During a series of stylized black-and-white flashbacks, Mars explains she worked as a dominatrix during the "deviant" and "dark" days of 1932 Berlin. She talks about how she developed a rep for being "creative" and boasts, "Nobody puts on a show better than I do." However, Mars' show abruptly ended after she was drugged and chained to a bed by a roving gang of snuff moviemakers. While the camera rolled, stocking-masked sadists chopped her legs off with a chainsaw.

Well, Elsa Mars had finally answered that question. But the mystery surrounding her ever-changing legs remained. Mars had wooden prosthetics, the only option available during the 1950s (via Business Insider) — when "Freak Show" was set.

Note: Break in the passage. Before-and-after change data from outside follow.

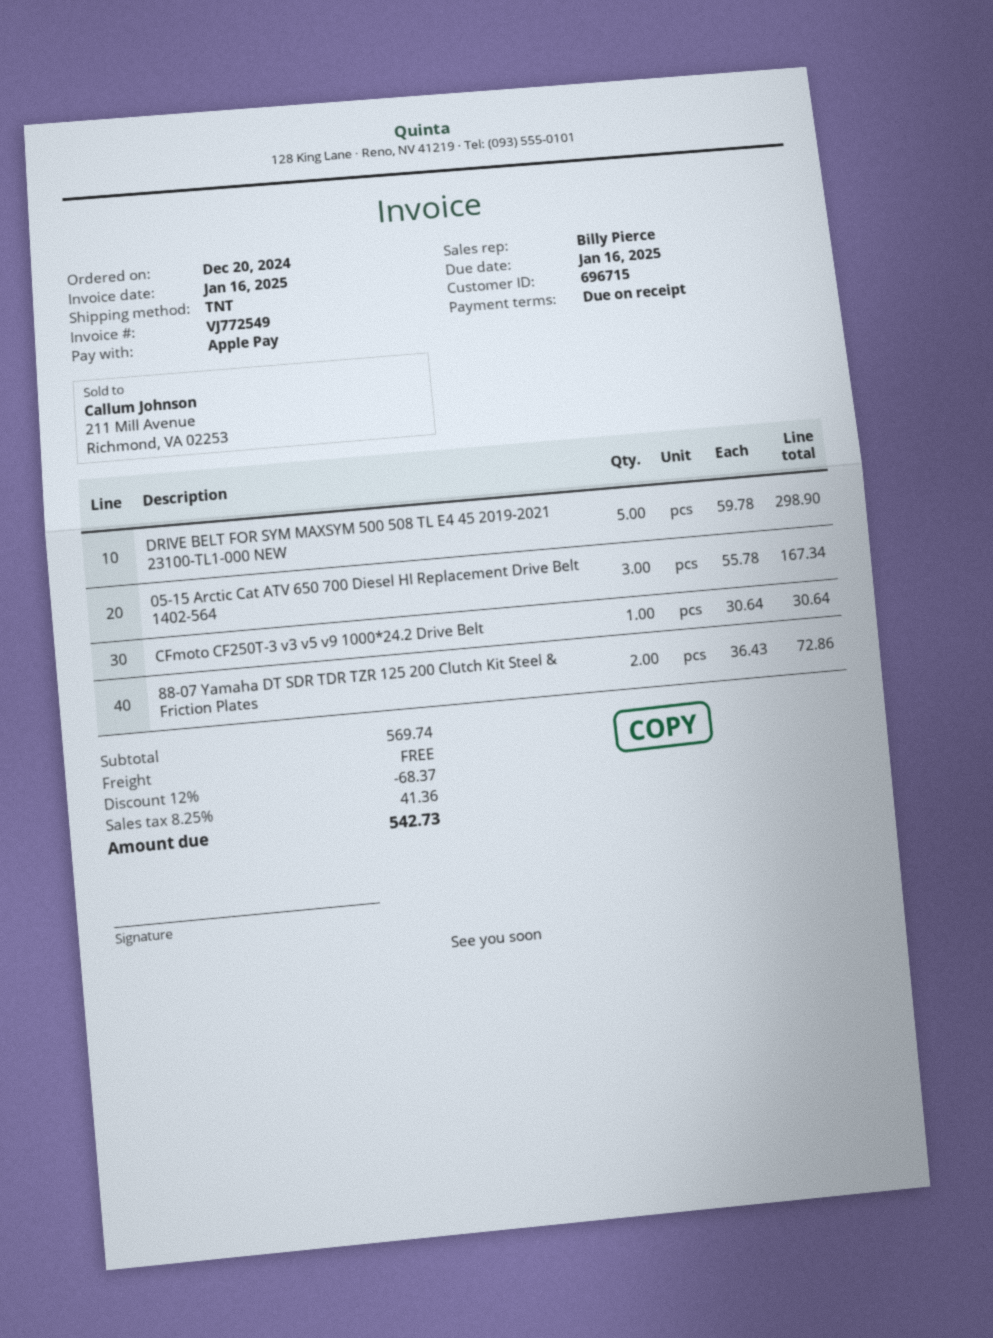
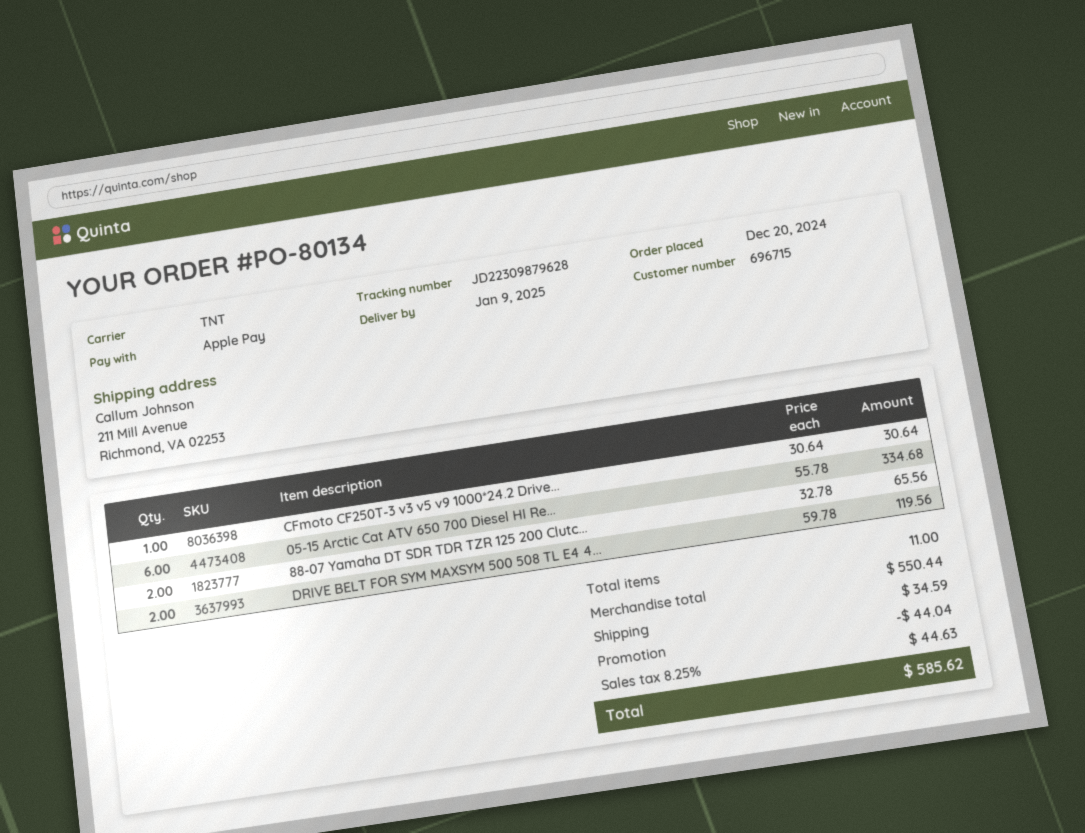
DRIVE BELT FOR SYM MAXSYM 500 508 TL E4 45 2019-2021 23100-TL1-000 NEW: 5 x 59.78 = 298.90 -> 2 x 59.78 = 119.56
05-15 Arctic Cat ATV 650 700 Diesel HI Replacement Drive Belt 1402-564: 3 x 55.78 = 167.34 -> 6 x 55.78 = 334.68
88-07 Yamaha DT SDR TDR TZR 125 200 Clutch Kit Steel & Friction Plates: 2 x 36.43 = 72.86 -> 2 x 32.78 = 65.56
subtotal: 569.74 -> 550.44
discount: 68.37 -> 44.04
shipping: 0.00 -> 34.59
tax: 8.25% = 41.36 -> 8.25% = 44.63
total: 542.73 -> 585.62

Given that they were hollow wood with some leather straps and buckles, it was pretty apparent when somebody had prosthetics. However, Mars would shift from stunted walking to dancing like a prima Bolshoi ballerina in the blink of an eye. By the time the season finale rolled around, there wasn't even a hint of prosthetics anymore. Mars is wearing a knee-length skirt in one scene, and when she falls to the floor, it's crystal clear that her legs were all flesh and blood.